Firewall & connectivity
This page answers one question: which firewall rules do I need to open for LinkMesh to work?
There are two kinds of traffic, and they’re worth keeping straight because they have different shapes:
- Control plane — everything that talks to the LinkMesh server. The operator’s browser, your collectors (config pull + status), and the optional onboarding agent. All of it is HTTPS on 443, all of it reaches in to the server.
- Data plane — your collectors sending telemetry to your observability backends. This leaves your network outbound, on each backend’s own port, and never passes through LinkMesh.
Control plane — to the LinkMesh server
Every control connection is HTTPS on 443, inbound to the server. There is no inbound connection to a collector or to the agent — they always reach out to the server, so a managed host needs no open listening ports for LinkMesh.

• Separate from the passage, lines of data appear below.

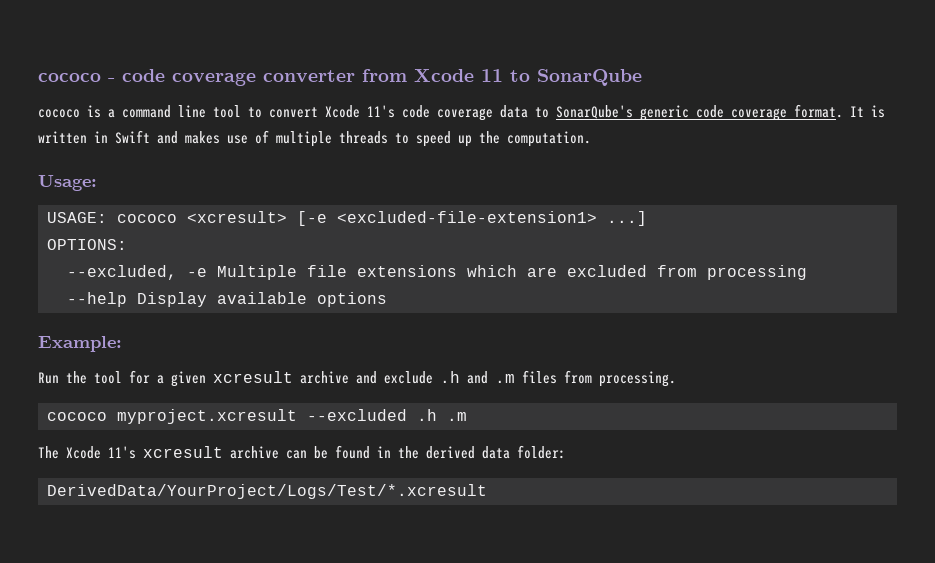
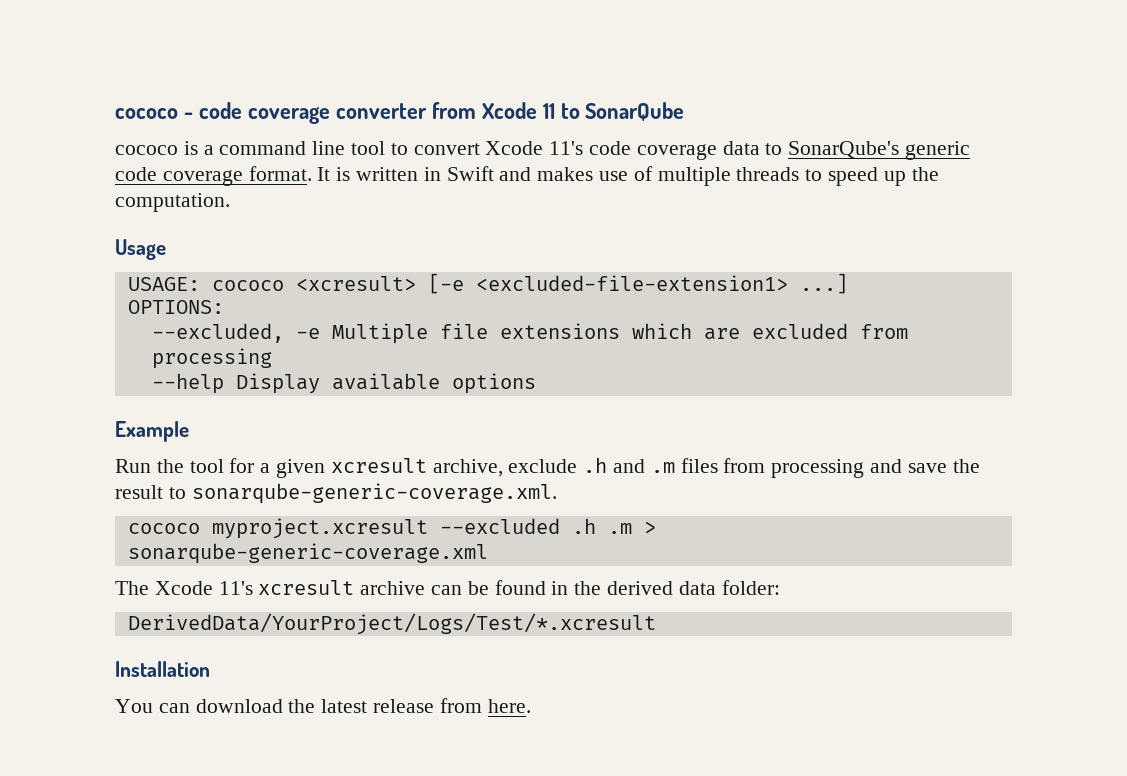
- Usage:
+ Usage
- Example:
+ Example
- Run the tool for a given xcresult archive and exclude .h and .m files from processing.
+ Run the tool for a given xcresult archive, exclude .h and .m files from processing and save the result to sonarqube-generic-coverage.xml.
- cococo myproject.xcresult --excluded .h .m
+ cococo myproject.xcresult --excluded .h .m > sonarqube-generic-coverage.xml
+ Installation
+ You can download the latest release from here.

| Connection | Port | Protocol | Direction | Purpose | Required |
|---|---|---|---|---|---|
| Operator browser → server | 443 | HTTPS | → server | Web UI + REST API | Yes |
| otelcol collector → server | 443 | HTTPS (OpAMP, WSS) | → server | Config pull + health/status | Yes, for OpAMP collectors |
| Grafana Alloy collector → server | 443 | HTTPS (remotecfg) | → server | Config pull | Yes, for Alloy collectors |
| Collector → server | 443 | HTTPS (OTLP) | → server | Collector own-metrics (self-telemetry) | Optional |
| Onboarding agent → server | 443 | HTTPS (WSS, /v1/agent) | → server | Discovery control channel | Optional — only if you run the agent |
Data plane — telemetry egress
Telemetry flows collector → backend, outbound from your network, on each backend’s own port. LinkMesh is not in this path; it never sees your telemetry. Open whatever your chosen backends need:
| Connection | Port | Protocol | Direction | Purpose | Required |
|---|---|---|---|---|---|
| Collector → Grafana Cloud | 443 | HTTPS / OTLP | outbound → | Telemetry export | As configured |
| Collector → Loki / Tempo | backend port (usually 443) | HTTPS / OTLP | outbound → | Logs / traces export | As configured |
| Collector → Prometheus | backend port (usually 443) | HTTPS remote-write | outbound → | Metrics export | As configured |
| Collector → Kafka | broker port (e.g. 9092) | Kafka | outbound → | Telemetry export | As configured |
The exact ports depend entirely on the destinations you configure — see your backend’s documentation for its ingest endpoint and port.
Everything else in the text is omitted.